_Description of the task_: State the number of lines in the following data that contain the string "series", and nothing else.

(Input records Opens)

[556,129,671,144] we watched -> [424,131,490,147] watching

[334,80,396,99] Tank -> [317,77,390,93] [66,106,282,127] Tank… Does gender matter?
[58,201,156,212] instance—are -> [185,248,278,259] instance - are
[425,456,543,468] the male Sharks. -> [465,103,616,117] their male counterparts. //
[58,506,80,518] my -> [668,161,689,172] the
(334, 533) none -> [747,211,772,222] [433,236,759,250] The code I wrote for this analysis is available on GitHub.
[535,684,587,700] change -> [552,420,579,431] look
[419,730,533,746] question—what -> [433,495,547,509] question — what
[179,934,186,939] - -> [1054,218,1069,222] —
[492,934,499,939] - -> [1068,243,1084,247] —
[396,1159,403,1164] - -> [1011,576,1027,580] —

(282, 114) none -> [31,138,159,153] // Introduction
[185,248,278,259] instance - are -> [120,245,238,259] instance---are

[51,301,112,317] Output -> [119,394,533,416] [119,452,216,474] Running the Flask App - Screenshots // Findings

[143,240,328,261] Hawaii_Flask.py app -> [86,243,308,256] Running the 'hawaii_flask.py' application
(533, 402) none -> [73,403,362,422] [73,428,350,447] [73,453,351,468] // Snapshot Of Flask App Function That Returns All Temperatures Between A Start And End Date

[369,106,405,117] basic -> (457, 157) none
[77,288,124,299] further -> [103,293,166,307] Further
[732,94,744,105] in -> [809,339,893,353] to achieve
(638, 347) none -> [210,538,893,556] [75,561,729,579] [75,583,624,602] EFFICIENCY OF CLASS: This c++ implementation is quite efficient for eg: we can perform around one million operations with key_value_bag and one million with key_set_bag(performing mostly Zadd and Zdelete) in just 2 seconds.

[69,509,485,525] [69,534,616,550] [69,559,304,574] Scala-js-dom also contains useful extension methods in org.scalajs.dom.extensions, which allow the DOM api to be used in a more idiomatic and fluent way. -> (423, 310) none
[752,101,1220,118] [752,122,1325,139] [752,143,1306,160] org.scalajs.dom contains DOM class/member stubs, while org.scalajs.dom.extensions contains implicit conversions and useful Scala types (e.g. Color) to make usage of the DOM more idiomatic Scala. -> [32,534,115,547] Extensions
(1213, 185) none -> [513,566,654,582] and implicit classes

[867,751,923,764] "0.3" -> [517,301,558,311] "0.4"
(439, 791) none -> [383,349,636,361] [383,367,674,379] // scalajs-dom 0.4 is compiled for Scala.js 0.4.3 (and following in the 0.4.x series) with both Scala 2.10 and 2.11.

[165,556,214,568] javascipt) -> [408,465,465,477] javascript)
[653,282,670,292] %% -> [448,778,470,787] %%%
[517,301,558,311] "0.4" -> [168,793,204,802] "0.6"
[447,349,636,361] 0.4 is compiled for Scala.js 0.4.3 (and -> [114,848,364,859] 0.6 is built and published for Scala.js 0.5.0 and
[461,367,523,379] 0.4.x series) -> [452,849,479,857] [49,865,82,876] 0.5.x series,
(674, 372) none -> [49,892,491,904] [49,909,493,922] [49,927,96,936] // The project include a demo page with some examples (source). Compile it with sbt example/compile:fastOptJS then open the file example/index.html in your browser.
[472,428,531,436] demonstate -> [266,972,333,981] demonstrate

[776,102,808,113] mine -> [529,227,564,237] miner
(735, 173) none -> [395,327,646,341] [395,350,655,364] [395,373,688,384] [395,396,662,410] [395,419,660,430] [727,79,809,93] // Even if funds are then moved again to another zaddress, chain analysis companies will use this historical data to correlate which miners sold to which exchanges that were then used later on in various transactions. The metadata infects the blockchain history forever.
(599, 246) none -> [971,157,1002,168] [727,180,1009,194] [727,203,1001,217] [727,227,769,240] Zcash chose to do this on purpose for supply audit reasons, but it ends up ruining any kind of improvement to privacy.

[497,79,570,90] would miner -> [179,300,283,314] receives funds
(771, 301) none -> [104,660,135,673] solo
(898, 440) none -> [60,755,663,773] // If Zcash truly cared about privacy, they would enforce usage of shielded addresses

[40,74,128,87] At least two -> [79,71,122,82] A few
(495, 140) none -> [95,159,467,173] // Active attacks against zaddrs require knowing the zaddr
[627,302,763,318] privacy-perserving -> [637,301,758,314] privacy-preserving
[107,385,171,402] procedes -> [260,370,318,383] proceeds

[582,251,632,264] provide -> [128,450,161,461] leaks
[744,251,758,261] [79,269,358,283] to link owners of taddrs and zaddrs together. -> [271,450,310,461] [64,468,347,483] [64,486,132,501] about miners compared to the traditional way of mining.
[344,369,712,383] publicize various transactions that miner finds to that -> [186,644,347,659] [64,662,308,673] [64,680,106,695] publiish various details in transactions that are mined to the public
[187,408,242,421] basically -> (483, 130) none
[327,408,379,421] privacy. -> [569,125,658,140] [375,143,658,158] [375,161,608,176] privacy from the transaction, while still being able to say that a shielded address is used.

(Input records Closes)

_Response_: 2